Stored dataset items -
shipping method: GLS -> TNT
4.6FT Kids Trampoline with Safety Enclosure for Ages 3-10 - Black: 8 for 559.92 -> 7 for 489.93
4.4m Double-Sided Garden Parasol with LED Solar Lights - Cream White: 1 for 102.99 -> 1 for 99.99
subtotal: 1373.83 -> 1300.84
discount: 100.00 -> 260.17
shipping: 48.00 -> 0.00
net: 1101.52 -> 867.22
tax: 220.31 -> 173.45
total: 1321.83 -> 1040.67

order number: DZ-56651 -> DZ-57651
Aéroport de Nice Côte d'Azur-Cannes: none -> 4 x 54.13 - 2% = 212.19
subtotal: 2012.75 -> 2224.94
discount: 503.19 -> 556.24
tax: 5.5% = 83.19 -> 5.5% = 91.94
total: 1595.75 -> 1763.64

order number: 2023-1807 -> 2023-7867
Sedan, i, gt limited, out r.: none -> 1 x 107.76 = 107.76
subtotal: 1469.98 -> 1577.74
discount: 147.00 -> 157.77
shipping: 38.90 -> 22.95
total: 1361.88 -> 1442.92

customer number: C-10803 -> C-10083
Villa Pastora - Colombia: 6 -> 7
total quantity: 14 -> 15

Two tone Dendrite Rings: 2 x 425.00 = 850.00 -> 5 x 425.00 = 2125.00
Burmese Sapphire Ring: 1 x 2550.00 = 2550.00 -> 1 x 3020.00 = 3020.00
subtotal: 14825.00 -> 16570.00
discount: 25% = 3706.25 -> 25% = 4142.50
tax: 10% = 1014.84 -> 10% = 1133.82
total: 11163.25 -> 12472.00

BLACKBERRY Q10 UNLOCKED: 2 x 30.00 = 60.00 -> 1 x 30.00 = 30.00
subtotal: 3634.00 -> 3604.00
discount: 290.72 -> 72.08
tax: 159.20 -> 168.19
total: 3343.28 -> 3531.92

Work task - Write the records out once more, exactly as shown.

Problem solution -
shipping method: GLS -> TNT
4.6FT Kids Trampoline with Safety Enclosure for Ages 3-10 - Black: 8 for 559.92 -> 7 for 489.93
4.4m Double-Sided Garden Parasol with LED Solar Lights - Cream White: 1 for 102.99 -> 1 for 99.99
subtotal: 1373.83 -> 1300.84
discount: 100.00 -> 260.17
shipping: 48.00 -> 0.00
net: 1101.52 -> 867.22
tax: 220.31 -> 173.45
total: 1321.83 -> 1040.67

order number: DZ-56651 -> DZ-57651
Aéroport de Nice Côte d'Azur-Cannes: none -> 4 x 54.13 - 2% = 212.19
subtotal: 2012.75 -> 2224.94
discount: 503.19 -> 556.24
tax: 5.5% = 83.19 -> 5.5% = 91.94
total: 1595.75 -> 1763.64

order number: 2023-1807 -> 2023-7867
Sedan, i, gt limited, out r.: none -> 1 x 107.76 = 107.76
subtotal: 1469.98 -> 1577.74
discount: 147.00 -> 157.77
shipping: 38.90 -> 22.95
total: 1361.88 -> 1442.92

customer number: C-10803 -> C-10083
Villa Pastora - Colombia: 6 -> 7
total quantity: 14 -> 15

Two tone Dendrite Rings: 2 x 425.00 = 850.00 -> 5 x 425.00 = 2125.00
Burmese Sapphire Ring: 1 x 2550.00 = 2550.00 -> 1 x 3020.00 = 3020.00
subtotal: 14825.00 -> 16570.00
discount: 25% = 3706.25 -> 25% = 4142.50
tax: 10% = 1014.84 -> 10% = 1133.82
total: 11163.25 -> 12472.00

BLACKBERRY Q10 UNLOCKED: 2 x 30.00 = 60.00 -> 1 x 30.00 = 30.00
subtotal: 3634.00 -> 3604.00
discount: 290.72 -> 72.08
tax: 159.20 -> 168.19
total: 3343.28 -> 3531.92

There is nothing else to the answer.